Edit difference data
========================================================================
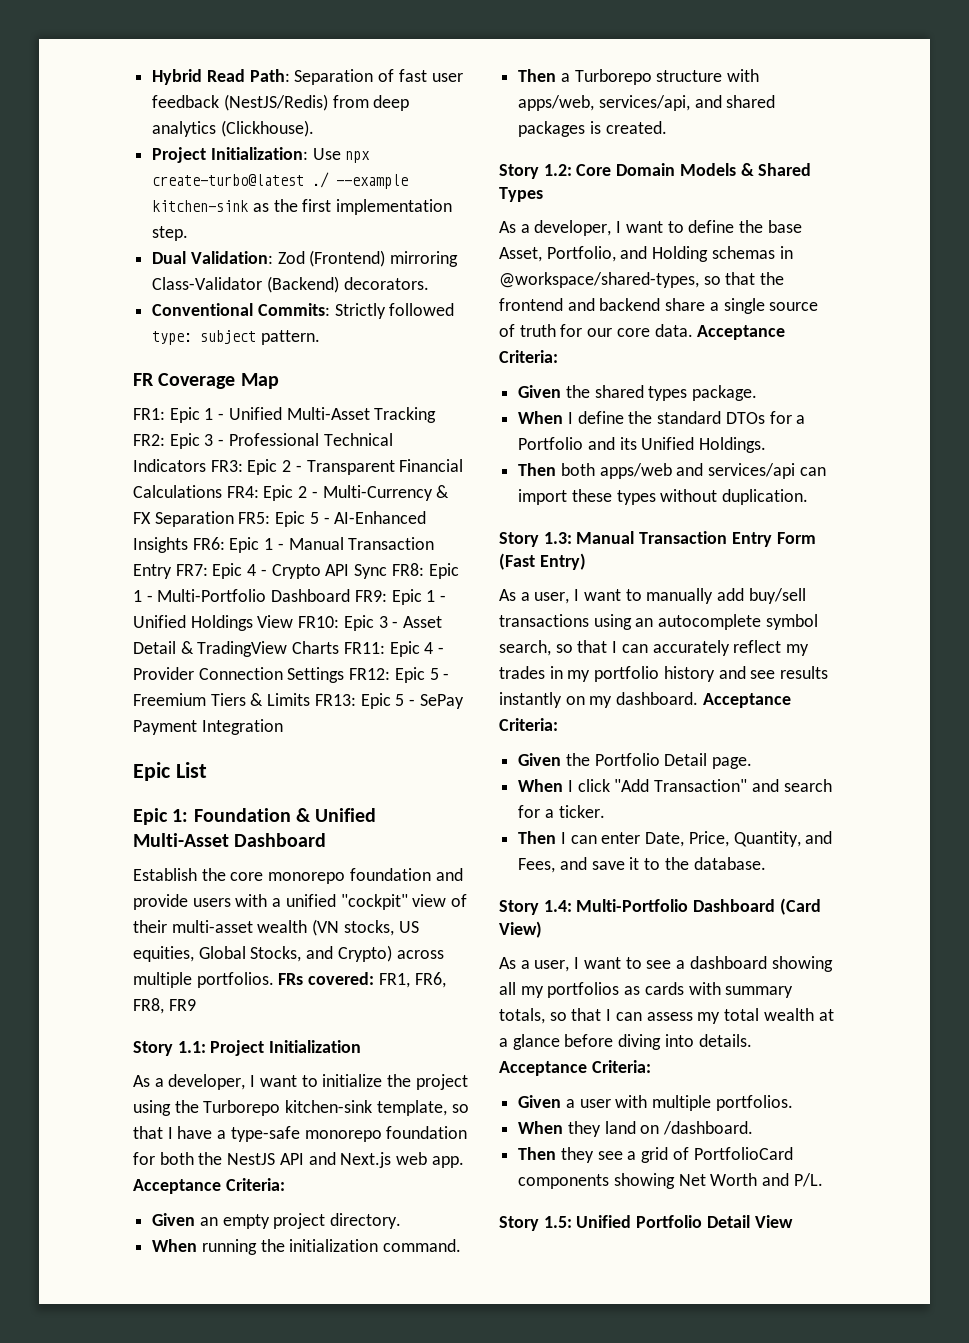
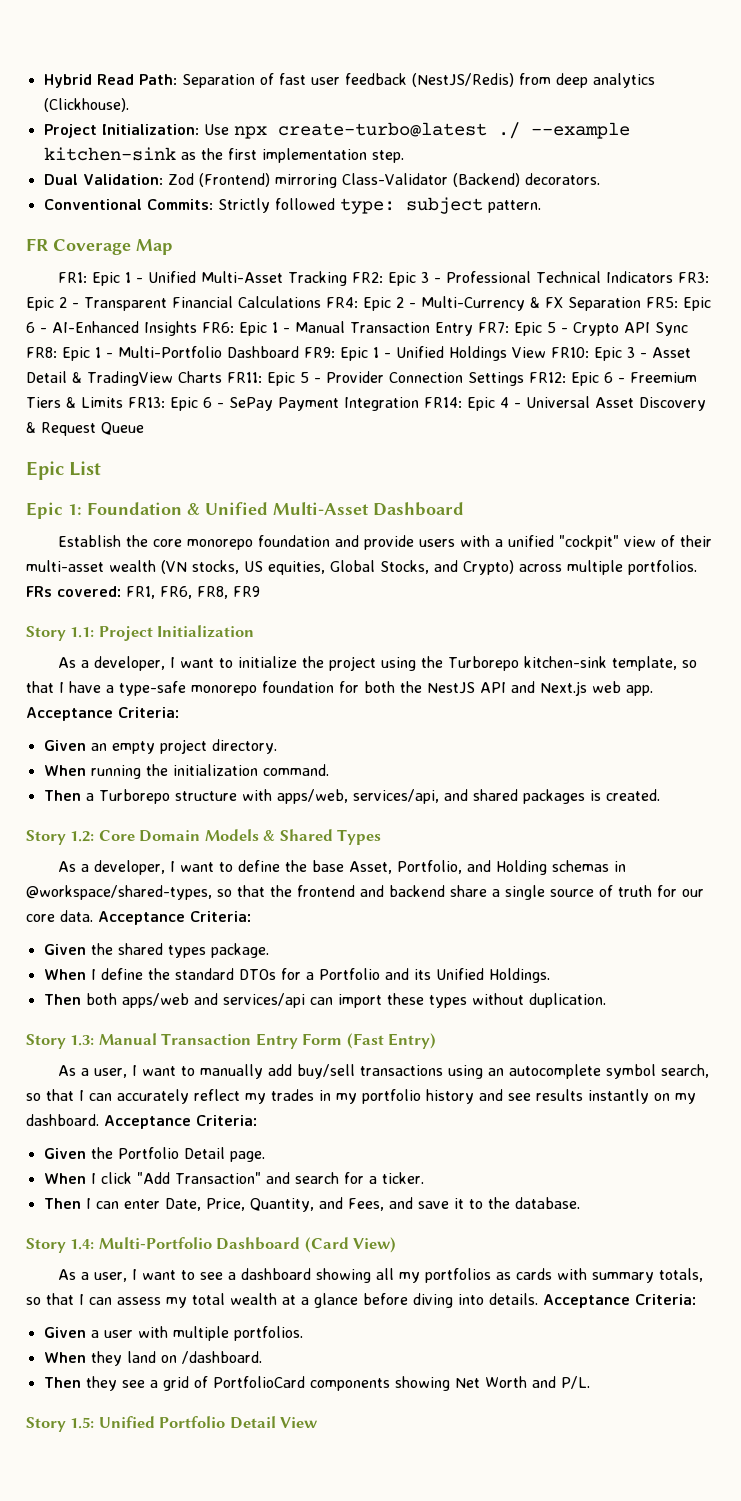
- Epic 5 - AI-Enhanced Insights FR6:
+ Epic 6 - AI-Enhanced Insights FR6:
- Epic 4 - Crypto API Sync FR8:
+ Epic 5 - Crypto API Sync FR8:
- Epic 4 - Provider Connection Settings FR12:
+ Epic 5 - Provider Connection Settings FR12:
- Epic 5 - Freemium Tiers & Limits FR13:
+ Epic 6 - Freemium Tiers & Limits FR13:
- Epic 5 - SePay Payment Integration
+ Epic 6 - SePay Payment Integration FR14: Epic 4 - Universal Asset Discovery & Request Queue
========================================================================
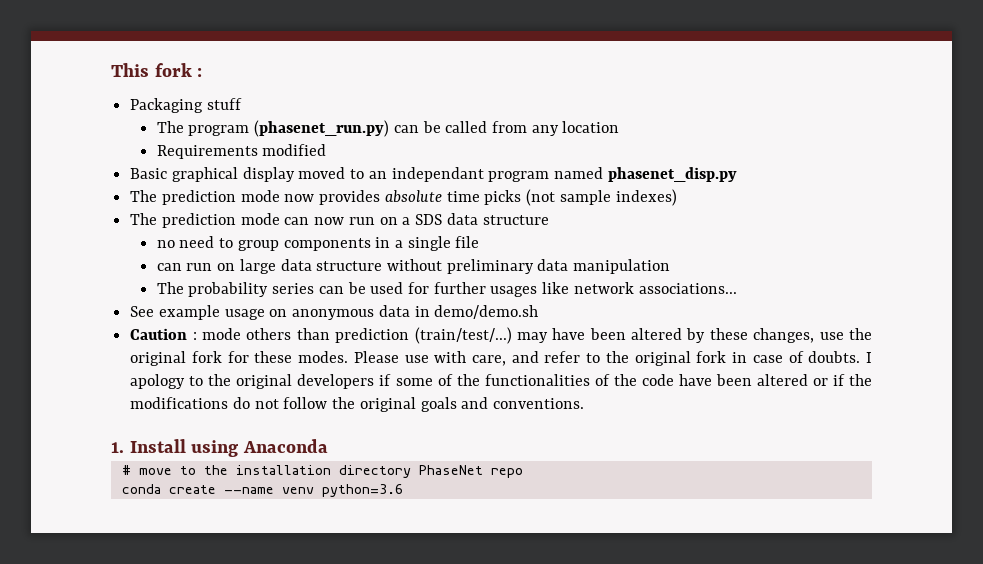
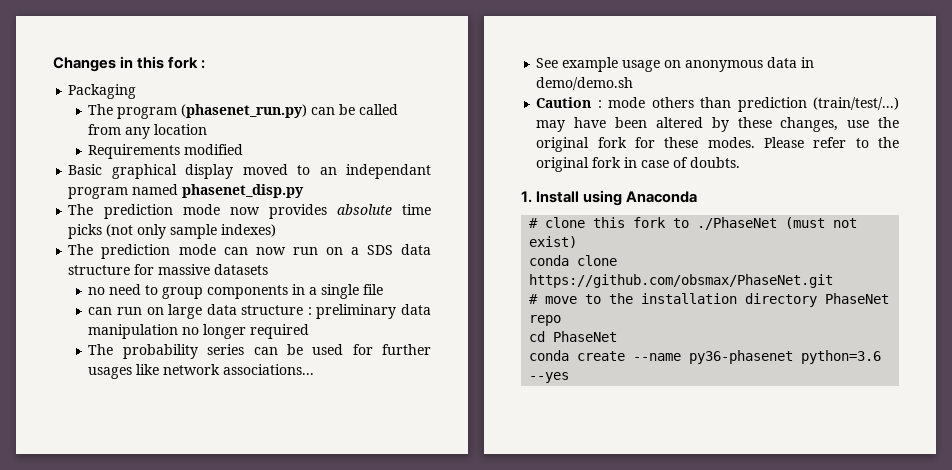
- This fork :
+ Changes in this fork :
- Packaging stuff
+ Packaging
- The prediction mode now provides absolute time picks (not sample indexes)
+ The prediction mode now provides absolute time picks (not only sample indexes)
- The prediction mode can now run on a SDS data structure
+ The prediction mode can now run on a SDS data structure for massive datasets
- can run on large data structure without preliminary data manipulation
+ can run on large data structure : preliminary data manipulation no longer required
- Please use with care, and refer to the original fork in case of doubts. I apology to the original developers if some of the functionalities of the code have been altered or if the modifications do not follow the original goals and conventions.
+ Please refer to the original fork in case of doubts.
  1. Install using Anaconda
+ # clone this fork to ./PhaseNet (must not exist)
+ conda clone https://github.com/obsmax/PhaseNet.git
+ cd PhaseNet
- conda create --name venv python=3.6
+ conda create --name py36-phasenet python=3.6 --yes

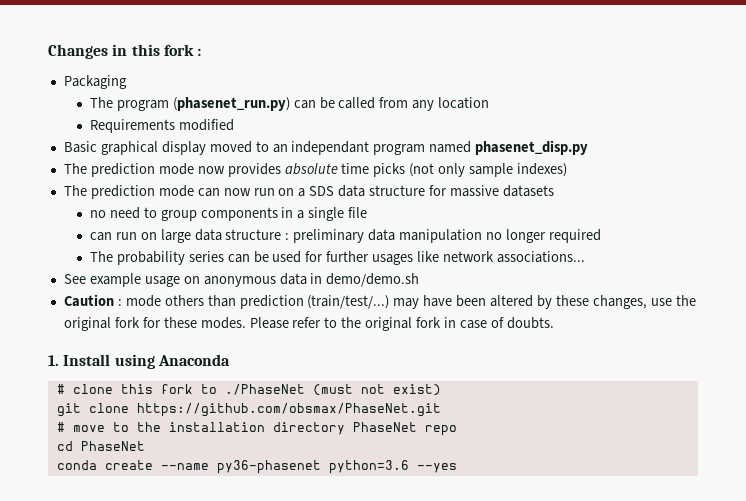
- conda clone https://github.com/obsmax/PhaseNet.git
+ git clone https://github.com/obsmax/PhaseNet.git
========================================================================
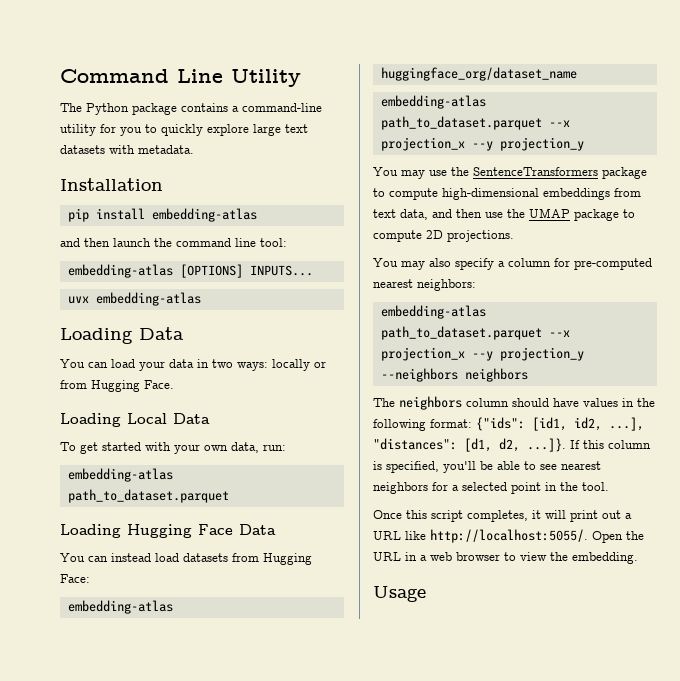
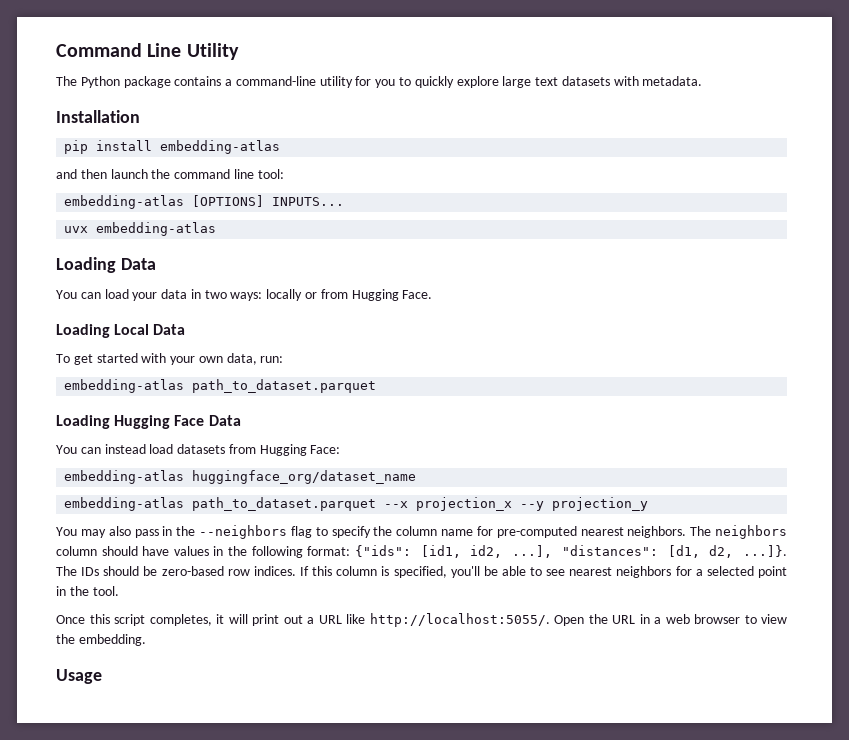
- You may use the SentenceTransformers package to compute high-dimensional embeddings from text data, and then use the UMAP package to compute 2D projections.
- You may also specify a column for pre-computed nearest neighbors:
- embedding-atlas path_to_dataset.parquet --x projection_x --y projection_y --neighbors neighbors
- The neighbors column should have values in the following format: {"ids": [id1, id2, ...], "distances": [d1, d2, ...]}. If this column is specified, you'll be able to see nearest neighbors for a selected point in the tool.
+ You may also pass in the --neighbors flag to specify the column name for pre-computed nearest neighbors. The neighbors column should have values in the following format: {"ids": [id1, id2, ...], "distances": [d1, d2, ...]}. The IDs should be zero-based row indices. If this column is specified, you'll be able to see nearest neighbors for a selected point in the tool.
========================================================================
Task to carry out: Exact copy, no pictures. Write out the lines in the entries above, starting with the line with "(must not exist)" and going on through the line with "git clone https://github.com/obsmax/PhaseNet.git", keeping both.

Answer:
+ # clone this fork to ./PhaseNet (must not exist)
+ conda clone https://github.com/obsmax/PhaseNet.git
+ cd PhaseNet
- conda create --name venv python=3.6
+ conda create --name py36-phasenet python=3.6 --yes

- conda clone https://github.com/obsmax/PhaseNet.git
+ git clone https://github.com/obsmax/PhaseNet.git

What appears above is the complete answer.